▸ **EXERCISE MATERIALS**
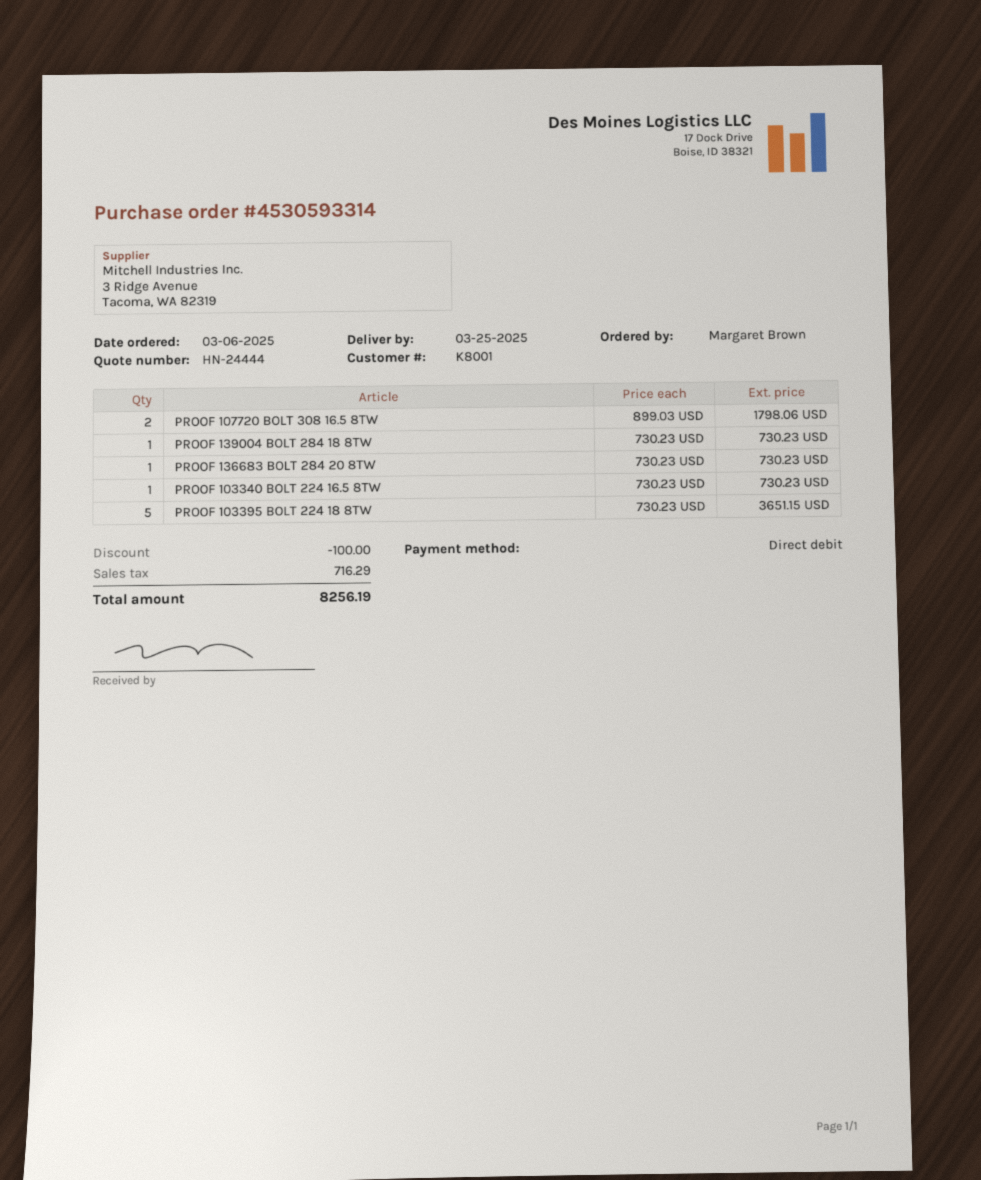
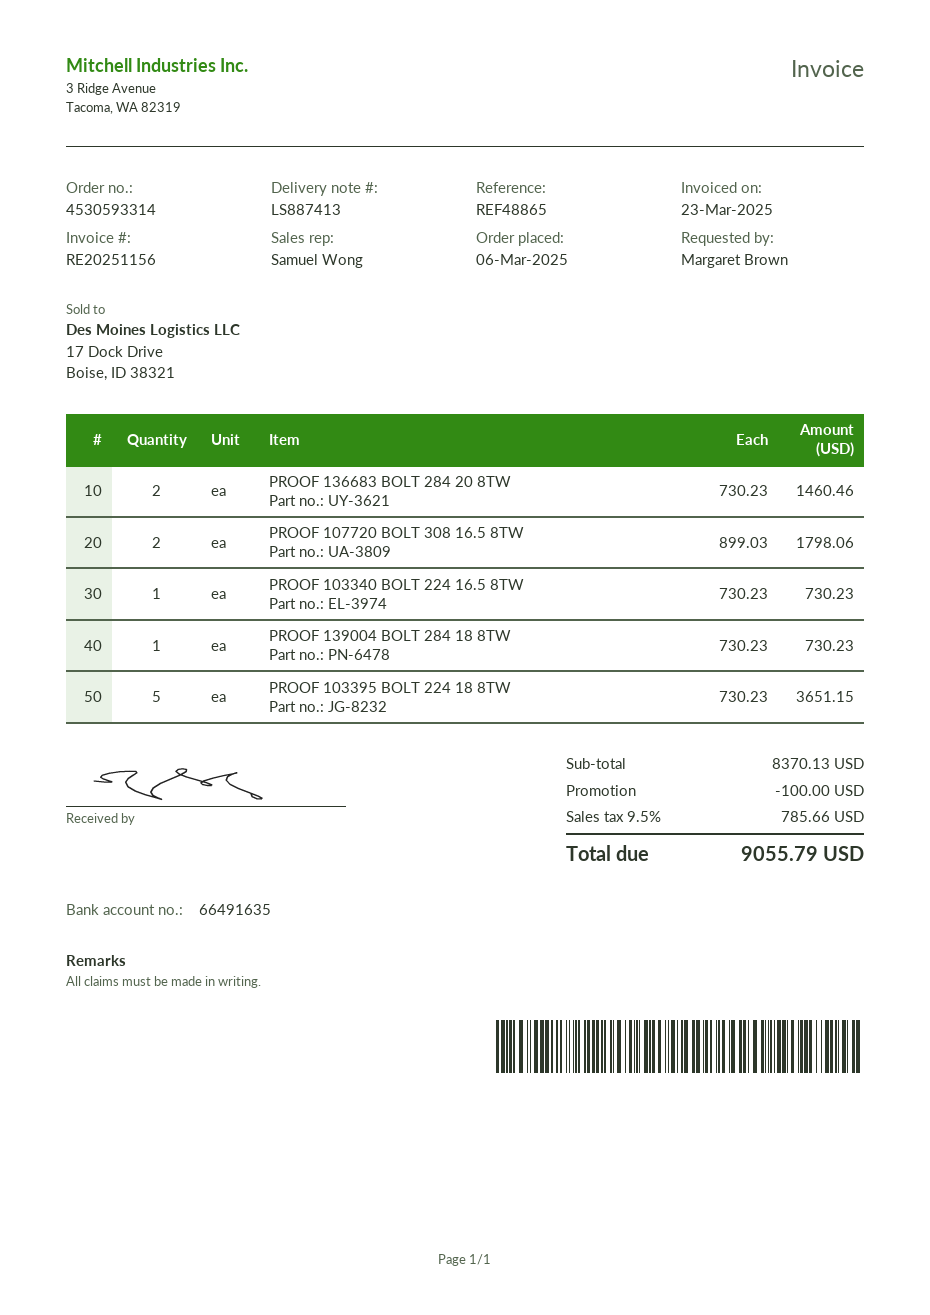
PROOF 136683 BOLT 284 20 8TW: 1 x 730.23 = 730.23 -> 2 x 730.23 = 1460.46
tax: 716.29 -> 785.66
total: 8256.19 -> 9055.79

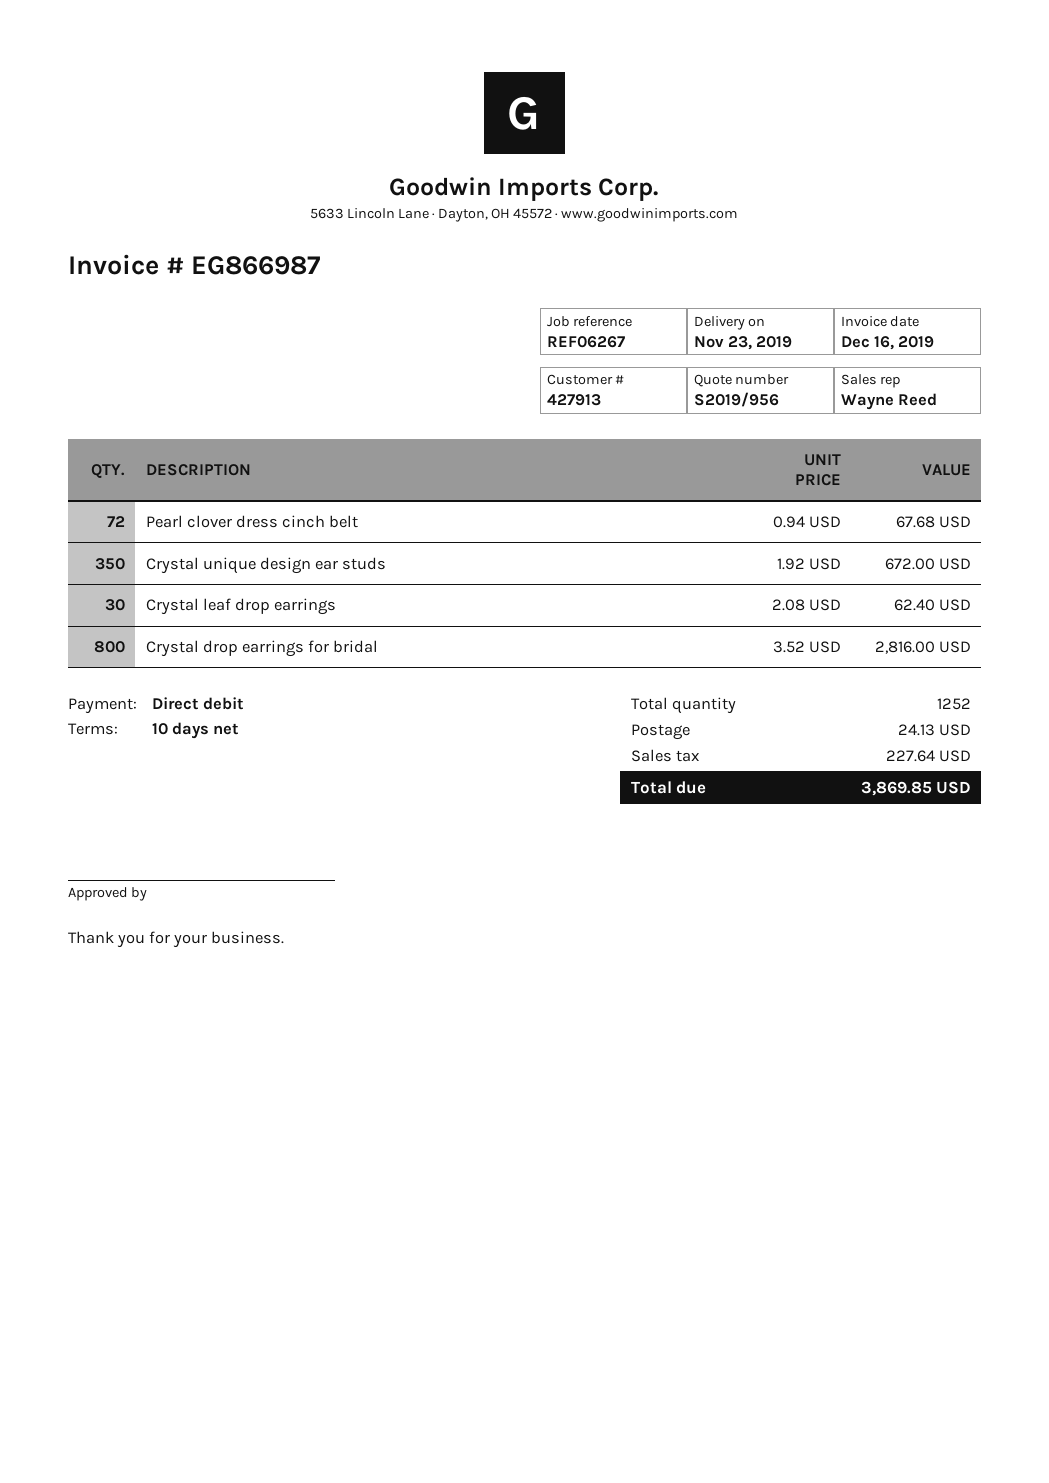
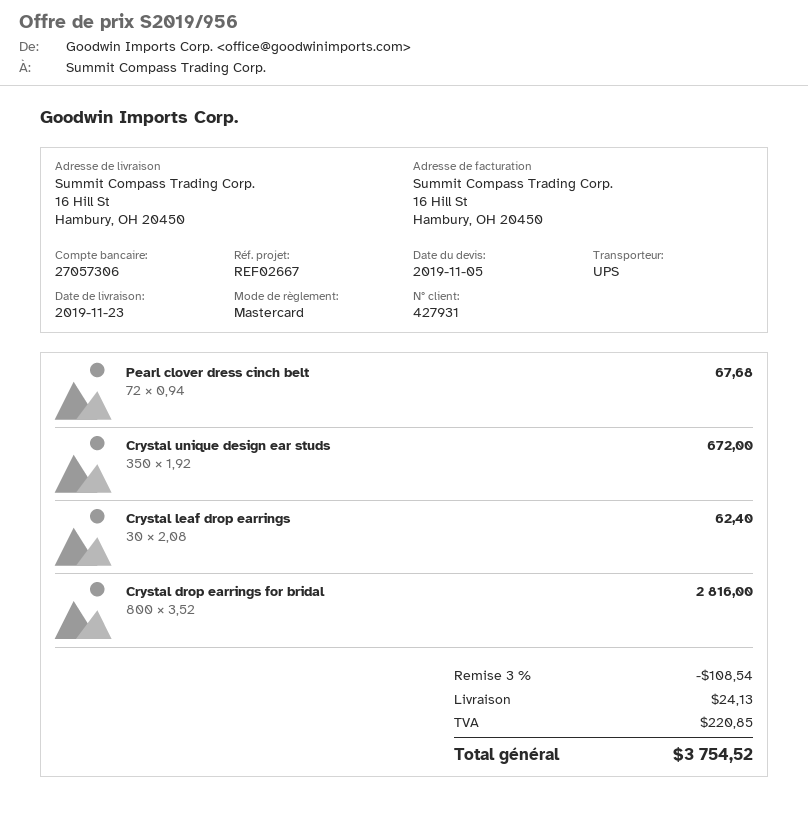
customer number: 427913 -> 427931
reference: REF06267 -> REF02667
payment method: direct debit -> Mastercard
discount: none -> 3% = 108.54
tax: 227.64 -> 220.85
total: 3869.85 -> 3754.52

▸ **WHAT NEEDS TO BE DONE**
Count every line of the entries that includes "total", and say the number alone.

▸ **RESPONSE**
2